This article was written by Taro Ishida, originally published on KrASIA
The robotics industry in Asia has strong growth driven by the Japanese, Korean, and Chinese markets, with the region leading robot deployment globally. Besides manufacturing use cases, robotics is now used in other sectors such as logistics, healthcare, and site inspections.
Singaporean startup Eureka Robotics is striving to build upon this growing interest in robotics and bring new innovations within Southeast Asia. The company was founded by Pham Quang Cuong and Hung Pham in 2018 as a spinoff from Nanyang Technological University (NTU) after a video of its original robot assembling an IKEA chair went viral.
With products such as the optics manufacturing robot Archimedes being deployed in factories across Asia, the company has achieved steady growth and now has offices in Singapore, France, and China.
KrASIA recently spoke with Pham to discuss the challenges Eureka has faced as a startup and the future of robotic technology.
The following interview has been consolidated and edited for brevity and clarity.
KrASIA (Kr): What is the origin of Eureka Robotics?
Pham Quang Cuong (PQC): I came to Singapore in 2013 as an assistant professor at NTU. When I joined, our main research focus was on how to make industrial robots more intelligent by giving them touch, vision, and the ability to plan motions in real time. My first research grant proposal in 2014 was to build a robot that could assemble an IKEA chair and we managed to do just that in 2017. We shot a video and the paper was published in Science Robotics.
The main idea was to take a difficult task that requires a lot of human functions and set it as our objective. After the IKEA chair study was completed, we asked ourselves what we would do with the technology we had developed. We had the idea to take it to the factory floors. We decided to start a spinoff from NTU in 2018 to take all the technologies we developed at NTU and deploy them in factories.
Kr: As a robotics startup in Singapore, what challenges do you face? How did you overcome them?

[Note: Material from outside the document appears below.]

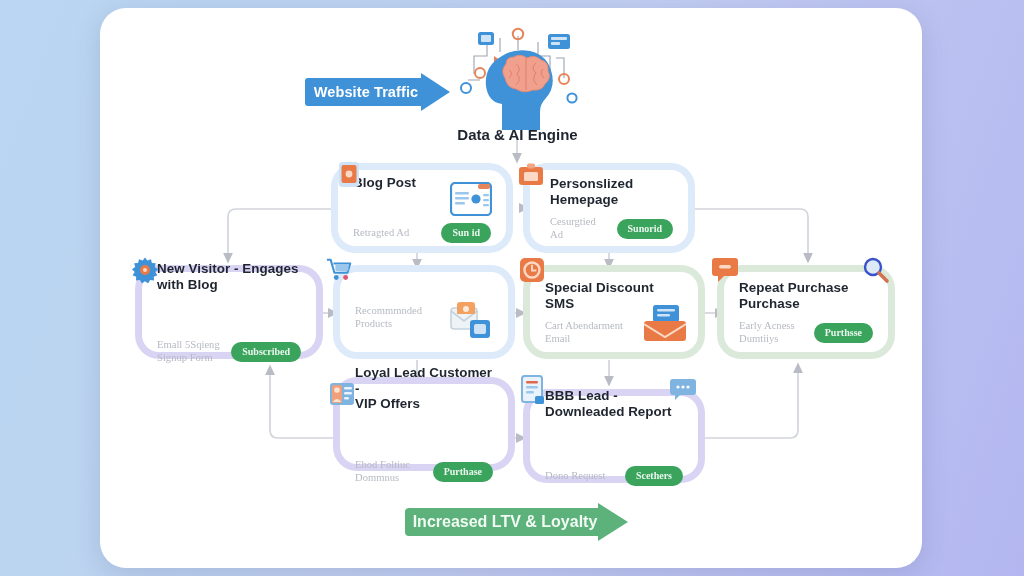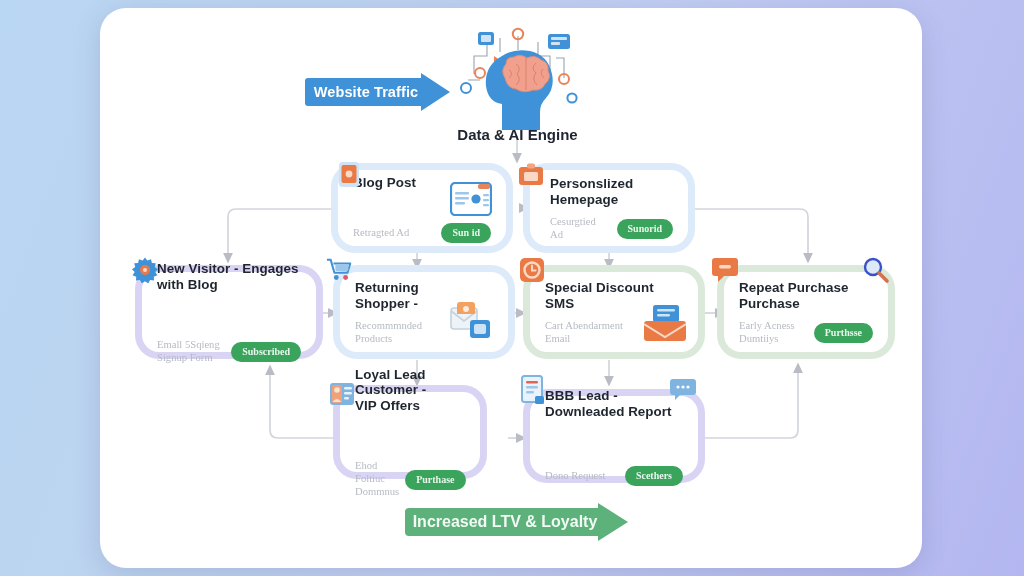"Returning" div.title { html: <div>Returning Shopper -</div> -> none }
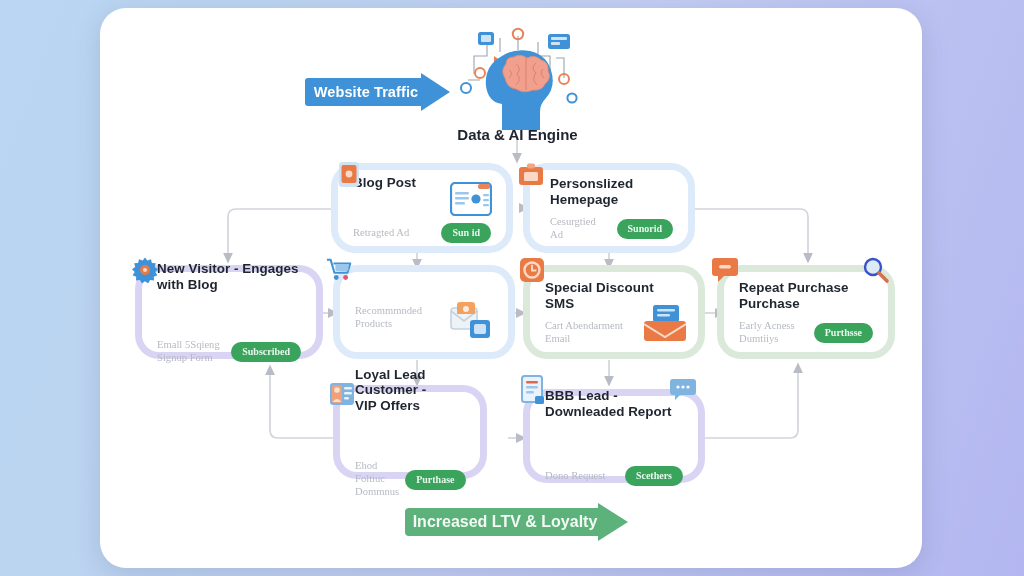"Loyal Lead Customer -" div.card { top: 384px -> 376px; width: 140px -> 168px }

PQC: The main difficulty for us here in Singapore is we don't really have a huge internal market compared to the US, China, and Japan, which have tens of thousands of manufacturing companies. In the first two years of our existence, we were mainly focused on the beachhead market of optics manufacturing in Singapore. We now know everybody as there are probably 10 to 12 companies making lenses at a scale that would require robots.
Once we determined our beachhead market and started to sell our robots to those customers, it became a challenge because our domestic market is not big enough. We had to go international, which is why we started to expand to China last year. We had to find all sorts of ways to find distributors and system integrators overseas due to travel restrictions.
Another thing that we try to do is to partner with large companies, one of our partners is Denso, which will embed our software into their robots. We are also working with other Japanese companies to integrate our software with their instruments.
Kr: What does the robotics sector look like now?
PQC: There are a number of ways to do robotics. The traditional way is to teach a robot a given trajectory, and then it will repeat that trajectory all the time. You can achieve very high accuracy, but the motion is completely fixed. We call that low-agility, high-accuracy.
On the other hand, you have a number of companies making logistics robotics, like for packing. Those robots have higher agility, because they can adapt to new positions using a camera, but the tolerance is about 1 cm, which is fine if you want to pick up a box. That's low-accuracy, high-agility.
Kr: Eureka Robotics uses high-accuracy, high-agility technology for your robots. How will this evolve and advance in the future?
It is difficult when you have to deal with environments that change. For example, Eureka's robots pick up lenses. Imagine now that the lenses are scattered all around in random positions. The robot needs to adapt to the new positions, pick up the lenses, and put them in fixtures that are extremely tight. This is the combination of high accuracy and agility that makes this difficult to do.
Our technology development over the past few years has geared towards how we can reach extremely high accuracy with the right calibration, computer vision, planning, motion in real-time. We will keep pushing the frontiers of the accuracy that we can achieve, and how robots can adapt to different environments with very little customization or retraining.
One of the main difficulties is making the programming of these capabilities much easier for system integrator engineers. There's a lot of things to do in terms of user experience and user interface. We are really focusing on how to make those sophisticated tools accessible to the general public.
Kr: Robotics has been advancing in industrial and manufacturing sectors. When will it become common for households?
PQC: We are moving to a stage where companies like us are developing robots that can adapt to some changes to your environment. We are not at a stage yet where the robot can be relied on in a completely unstructured environment such as a family home. I think there's still at least five years to go before robotics technologies are able to tackle interesting tasks in a completely unstructured environment that requires some complex interactions. This is not just a robot moving around and showing an iPad, but robots that can do tasks like folding clothes or cleaning tables.
One area that needs to improve is the robot's decision making. For example, to wipe the table, if there are still many objects on it, the robot must choose one object, remove it, clean the surface, then replace the item. There has been a lot of progress in academia and the technology of deep reinforcement with higher processing power.